Distinguishing NGON from GON based on optic disc appearance can be challenging, as both can have similar characteristics. Previous studies have highlighted this difficulty. The AI approach in this study has been effective in this regard.
The research aimed to evaluate a deep-learning system's ability to distinguish between Glaucomatous Optic Neuropathy (GON) and Non-Glaucomatous Optic Neuropathy (NGON) using fundus images. The DenseNet121 model demonstrated high performance with a sensitivity of 95.36% and specificity of 97.63% in the training dataset. In external testing, the network had an overall precision of 86.07%, indicating its generalizability. When compared to a glaucoma specialist, the deep learning method showed significantly better sensitivity (85.53%).
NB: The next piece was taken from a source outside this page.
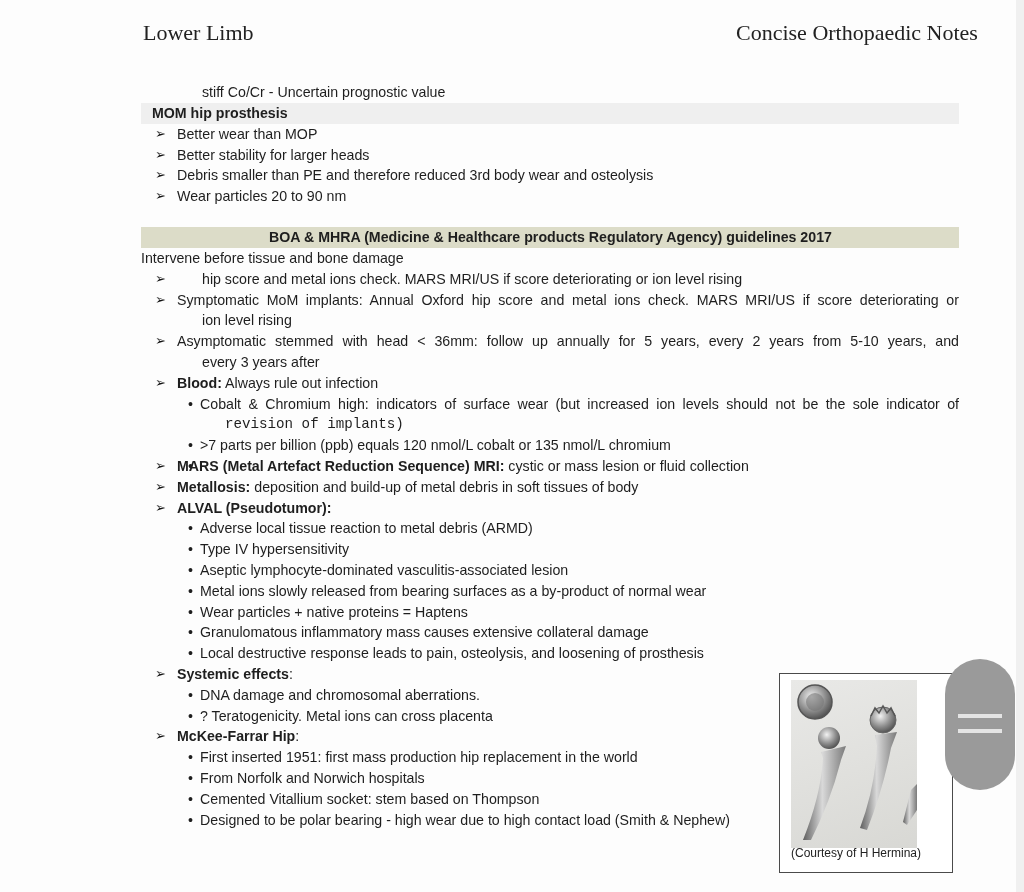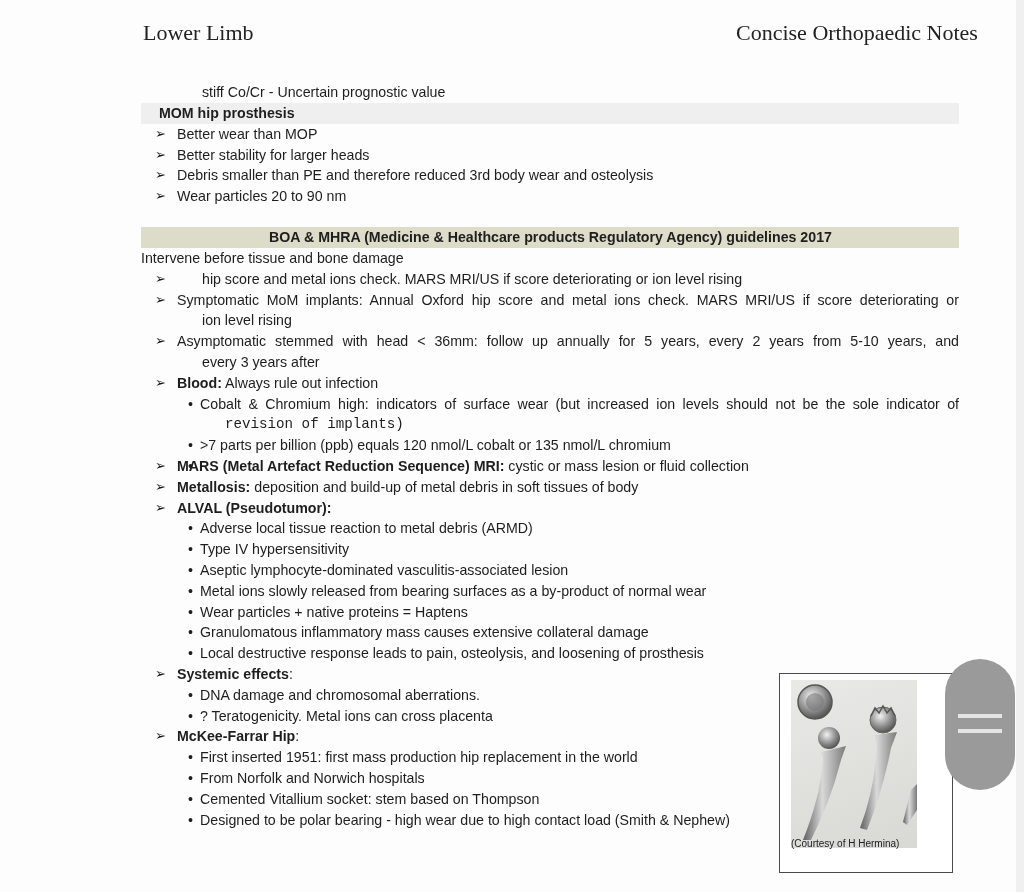"MOM hip prosthesis" .sec-grey { padding-left: 18px -> 11px }
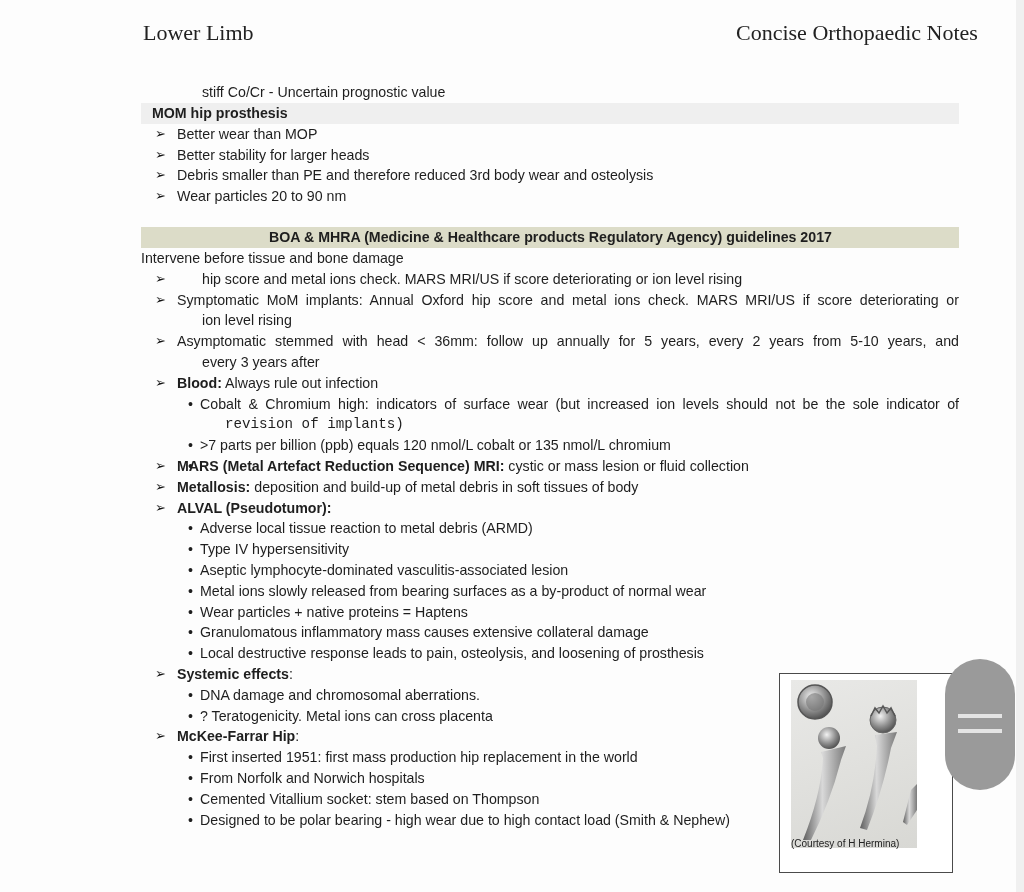"(Courtesy of H Hermina)" .caption { font-size: 10px -> 12px; top: 164px -> 172px }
In the comparison with previous work, this research used a modified U-net model for region of interest (ROI) and disc segmentation, included a larger dataset with more GON and NGON cases, and tested various convolutional neural networks (CNNs). DenseNet121 performed the best due to its connections between different layers, allowing for better feature transfer at different granularity levels. "The figure below illustrates: (A) A general view of the proposed method for automated fundus image classification, (B) Examples from healthy, GON, and NGON fundus images, (C) Steps of the proposed framework, and (D) OD-SEG network and Transfer Learning architecture."
The study acknowledges limitations, including the relatively small size of the external dataset and the fact that the glaucoma specialist differentiated only between GON and NGON in external data. Nonetheless, the deep learning model outperformed the specialist, indicating its potential in assisting ophthalmologists, glaucoma specialists, and neuro-ophthalmologists in accurately distinguishing GON from NGON for appropriate management.